Clin Res Cardiol (2021)
DOI DOI https://doi.org/10.1007/s00392-021-01843-w

DGK-Abstract-Preis 2021:
Risk prediction of atrial fibrillation and its complications in the community by high-sensitivity cardiac Troponin I levels: Results from the BiomarCaRE Consortium

C. S. Börschel1, B. Geelhoed1, S. Camen1, T. Niiranen2, A. S. Havulinna2, T. Palosaari2, P. Jousilahti2, J. Kontto2, K. Kuulasmaa2, V. Salomaa2, E. Vartiainen2, S. Blankenberg3, F. Ojeda-Echevarria3, T. Zeller1, L. Iacoviello4, S. Costanzo4, M. B. Donati4, D. G. Giovanni4, F. Gianfagna5, A. Di Castelnuovo6, S. Söderberg7, A. Linneberg8, J. K. Vishram-Nielsen8, M.-L. Løchen9, G. Pasterkamp10, H. M. den Ruijter10, W. König11, T. Jørgensen8, R. Schnabel1, für die Studiengruppe: BiomarCaRE
1Allgemeine und Interventionelle Kardiologie, Universitäres Herz- und Gefäßzentrum Hamburg GmbH, Hamburg; 2Finnish Institute for Health and Welfare, Helsinki, FI; 3Klinik für Kardiologie, Universitäres Herz- und Gefäßzentrum Hamburg GmbH, Hamburg; 4Department of Epidemiology and Prevention, IRCCS Neuromed, Pozzilli, IT; 5Department of Medicine and Surgery, Research Center in Epidemiology and Preventive Medicine (EPIMED), Varese, IT; 6Mediterranea Cardiocentro, Napoli, IT; 7Department of Public Health and Clinical Medicine, Umeå University, Umeå, SE; 8Center for Clinical Research and Disease Prevention, Bispebjerg and Frederiksberg Hospital, Frederiksberg, DK; 9Department of Community Medicine, UiT The Arctic University of Norway, Tromsø, NO; 10Department of Experimental Cardiology, University Medical Center Utrecht, Utrecht, NL; 11Institute of Medical Microbiology, Otto-von-Guericke University, Magdeburg;

Aims-Atrial fibrillation (AF) is becoming increasingly common and is associated with serious complications. Traditional cardiovascular risk factors (CVRF) like age, male sex, hypertension, smoking, diabetes, adiposity and hyperlipidemia do not explain all AF cases. Blood-based biomarkers reflecting cardiac injury may help closing this gap.
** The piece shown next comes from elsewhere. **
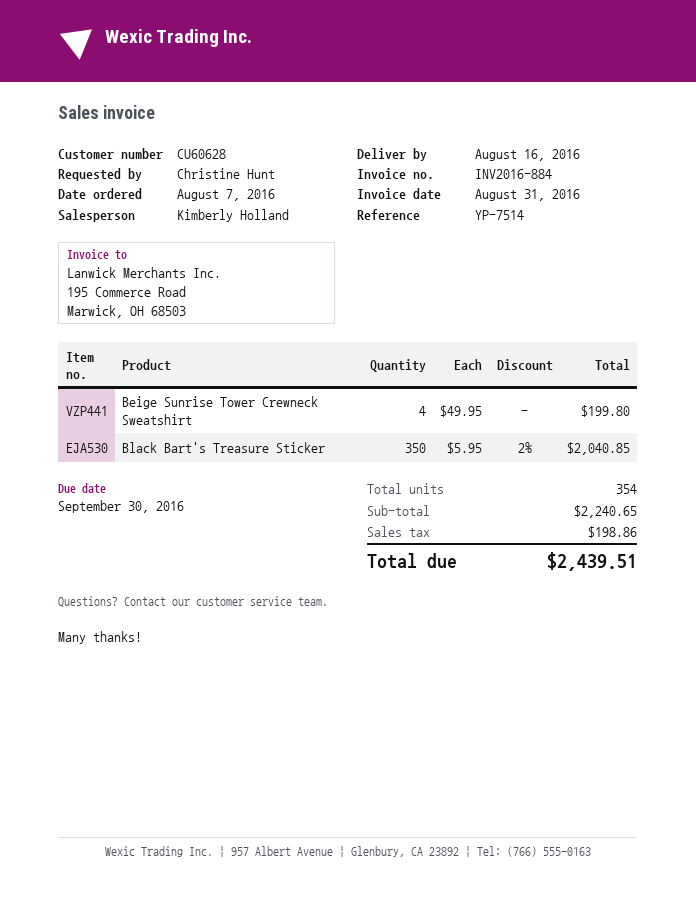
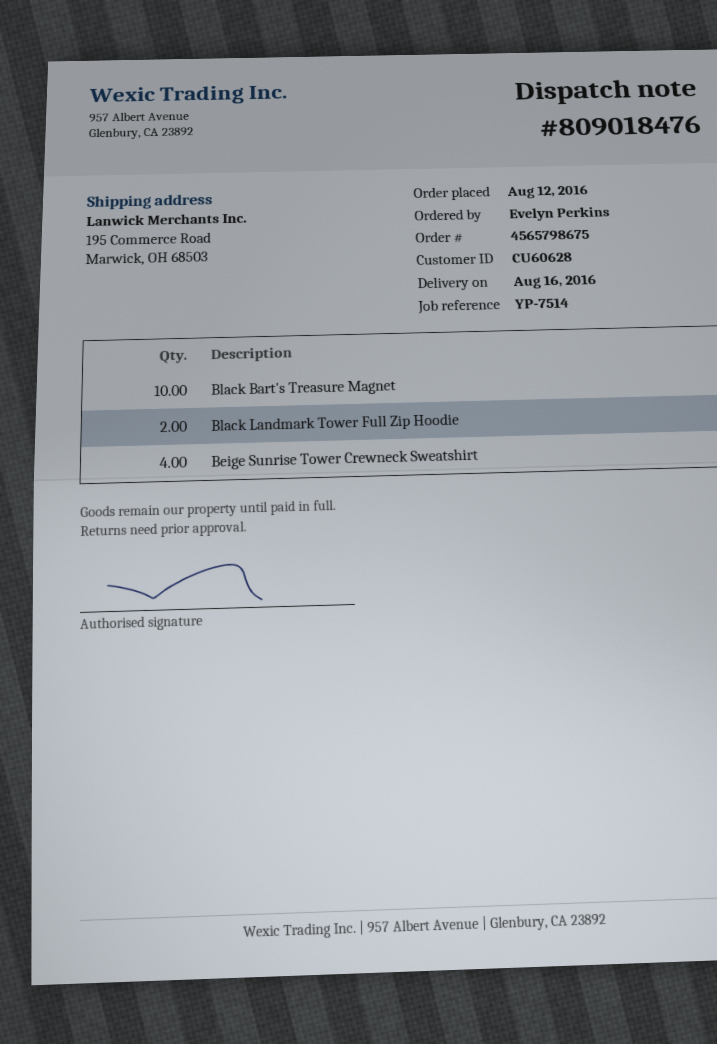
order date: 2016-08-07 -> 2016-08-12
ordered by: Christine Hunt -> Evelyn Perkins
Black Bart's Treasure Sticker: 350 -> none
Black Bart's Treasure Magnet: none -> 10
Black Landmark Tower Full Zip Hoodie: none -> 2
Methods-We investigated the predictive ability of high sensitivity troponin I (hsTnI) for incidence of AF in 29,227 participants from different European cohorts on the Biomarkers for Cardiovascular Risk Assessment in Europe (BiomarCaRE) consortium in comparison to CVRF and established biomarkers (high-sensitive C-reactive protein (hsCRP), N-terminal pro B-type natriuretic peptide (NT-proBNP)).

Results-During a median follow-up time of 13.8 (lower and upper quartiles 4.5, 21.3) years 1,509 (5.2%) developed AF. Those in the highest fourth of hsTnI values at baseline (≥ 5.1 ng/L) had a 2.71-fold significantly higher risk for developing AF compared to those in the lowest fourth (≤ 2.1 ng/L). However, in multivariable-adjusted Cox proportional hazard models no statistically significant association was seen between hsTnI and AF, whereas NT-proBNP (hazard ratio (HR) per two-fold increase in NT-proBNP 1.64 ; 95% confidence interval (CI)  1.56, 1.72; P<0.001) as well as hsCRP (HR ratio per two-fold increase in hsCRP 1.05; 95% CI 1.01, 1.10; P=0.01) were significantly related to incident AF. Only the addition of NT-proBNP (C-statistic 0.82 with bootstrapping standard deviation of 0.01) to a CVRF-based model (C-statistic 0.79 with bootstrapping standard deviation of 0.01) enhanced the discriminating value for incident AF (C-statistic for hsTnI + CVRF 0.79 with bootstrapping standard deviation of 0.01). Higher hsTnI concentrations were associated with AF complications such as stroke, heart failure and cardiovascular events as well as overall mortality after diagnosed AF.

Conclusions-hsTnI is associated with AF complications and overall mortality after onset of AF but does not improve AF prediction. NT-proBNP remains the best known biomarker for AF prediction whereas CVRF remain the most important tools in the clinical setting.